Abstract

In today’s multicore systems, depending on an application’s computational demand, cores are either operated individually at different Voltage/Frequency (V/F) levels or grouped into multiple Voltage-Frequency Islands (VFIs) to reduce system energy consumption. This paper formulates a task scheduling and VFI partitioning problem whose optimization goal is to minimize the task set (application) execution time (makespan) for a given energy budget. First, the constrained optimization problem is formulated with integer Linear Programming (ILP) to obtain per-core, per-task dynamic V/F levels in a fine-grain VFI-based system with single-core islands. Next, static task scheduling on coarse-grain VFI-based systems, where an island can contain several cores operated at the same V/F level, is formulated with Mixed integer Linear Programming (MILP), considering the energy budget and task set’s precedence constraints. As an extension of this work and to address varying computational workload of the applications at runtime, this paper proposes a DVFS-enabled VFI system, which forms the VFIs based on the cores’ workload similarities and dynamically adjusts the VFIs’ V/F levels over the applications’ execution phases.

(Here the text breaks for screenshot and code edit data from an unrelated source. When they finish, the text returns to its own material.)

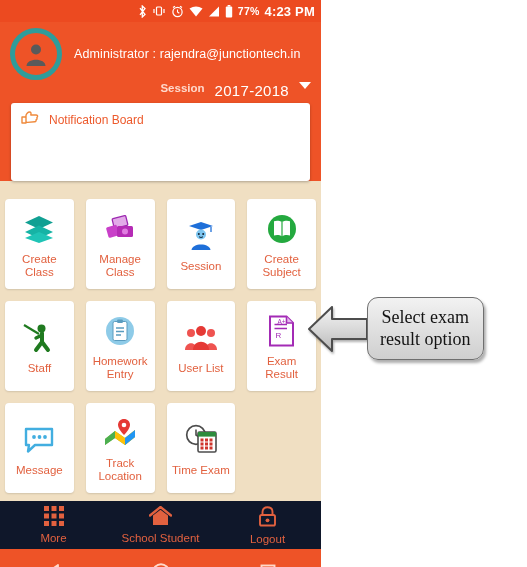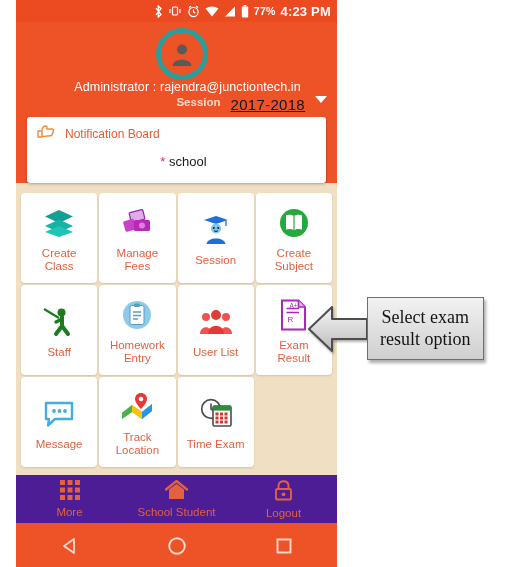"77%" #phone { margin-left: 16px -> none }
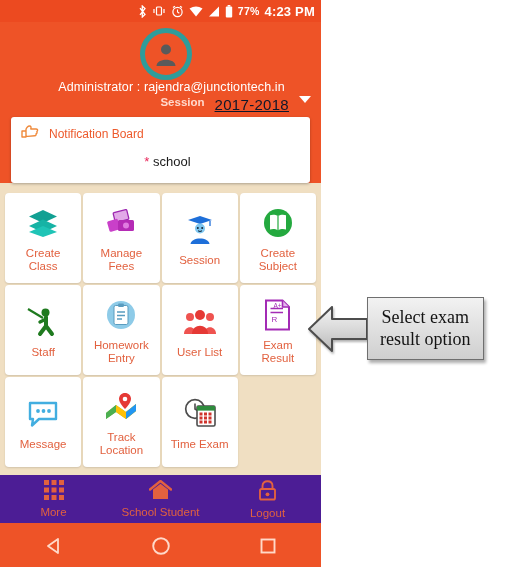"Administrator : rajendra@junctiontech.in" #headrow { flex-direction: column -> none }
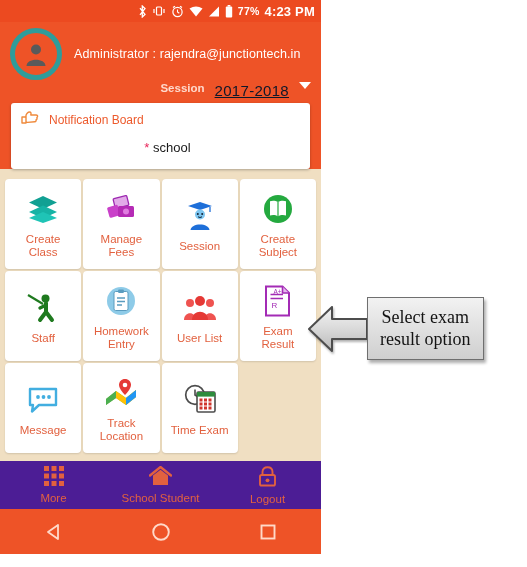"2017-2018" #session-value { color: #0f172a -> #ffffff; text-decoration: underline -> none }
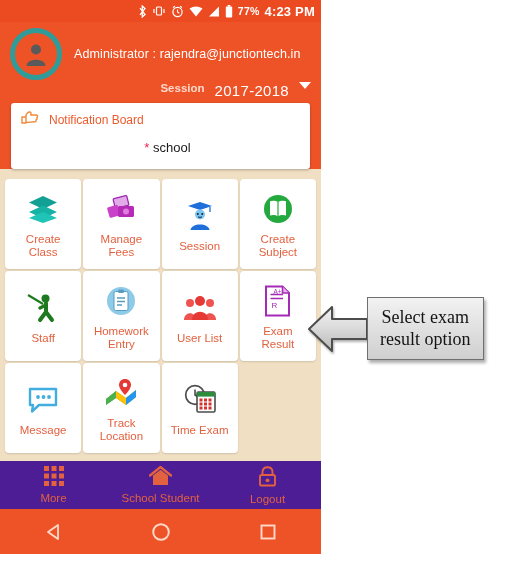"Notification Board" #notify-card { height: 66px -> 78px; text-align: center -> none }
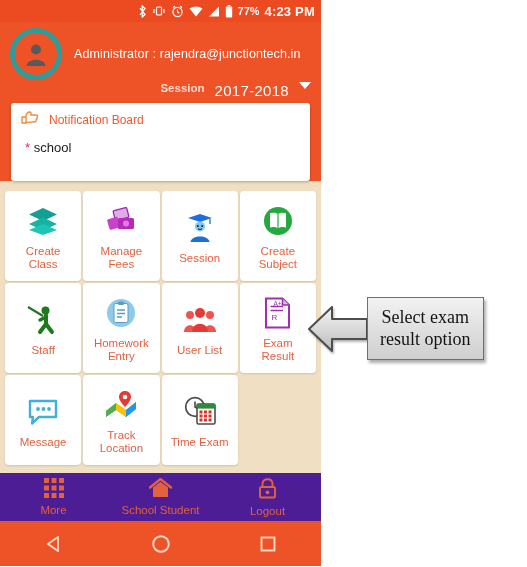"* school" div { html: <div> <span>*</span> <span>school</span> </div> -> none }
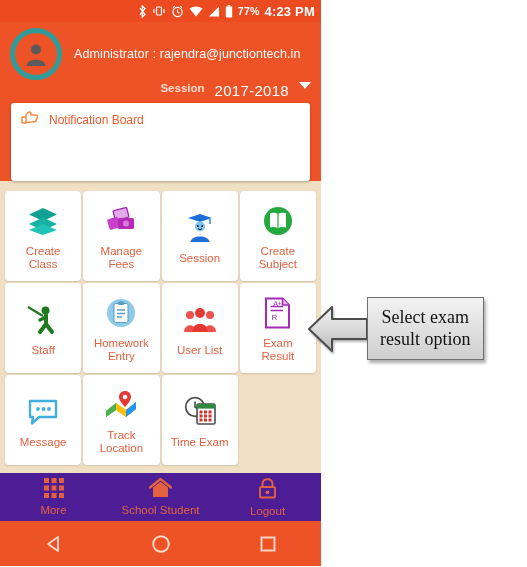"Create" #grid-bg { gap: 2px -> 12px; padding: 10px 5px 8px 5px -> 18px 5px 8px 5px }
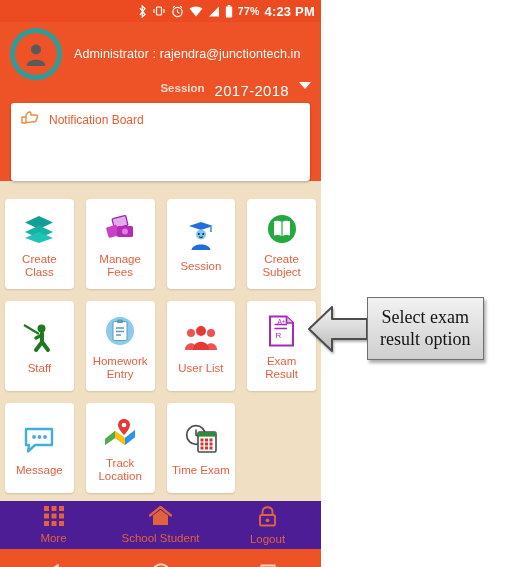"Manage" div.tlabel { text: Fees -> Class }
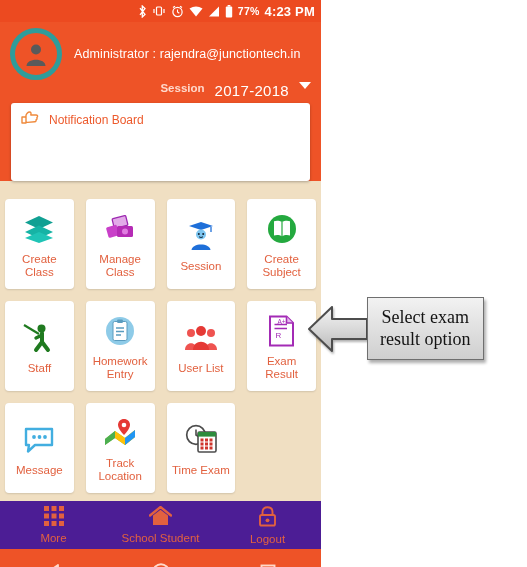"Select exam" #callout-box { border-radius: 0 -> 11px }
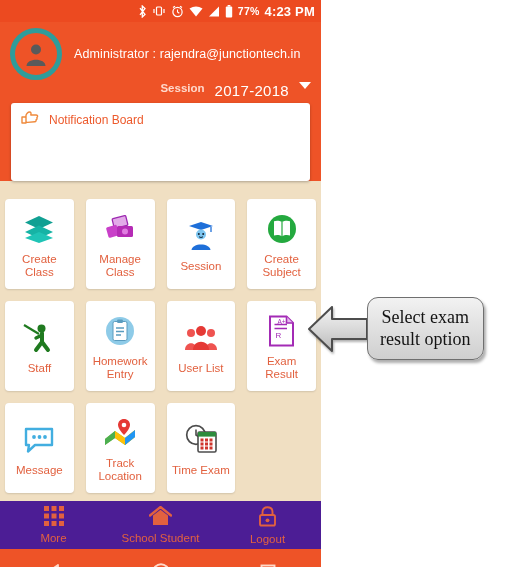"More" #bottomnav { background: #4c1d95 -> #0f172a }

The experimental results show that under different energy budget constraints, fine-grain, dynamic task allocations provide on average 1.35x speedup over static coarse-grain scheduling and partitioning methods. Also, the results show that while our dynamically tuned VFI system’s performance is comparable to the fine-grain V/F assignment technique, compared to the static task scheduling/VFI partitioning method, it achieves on average 1.5x speedup across the applications considered in this study.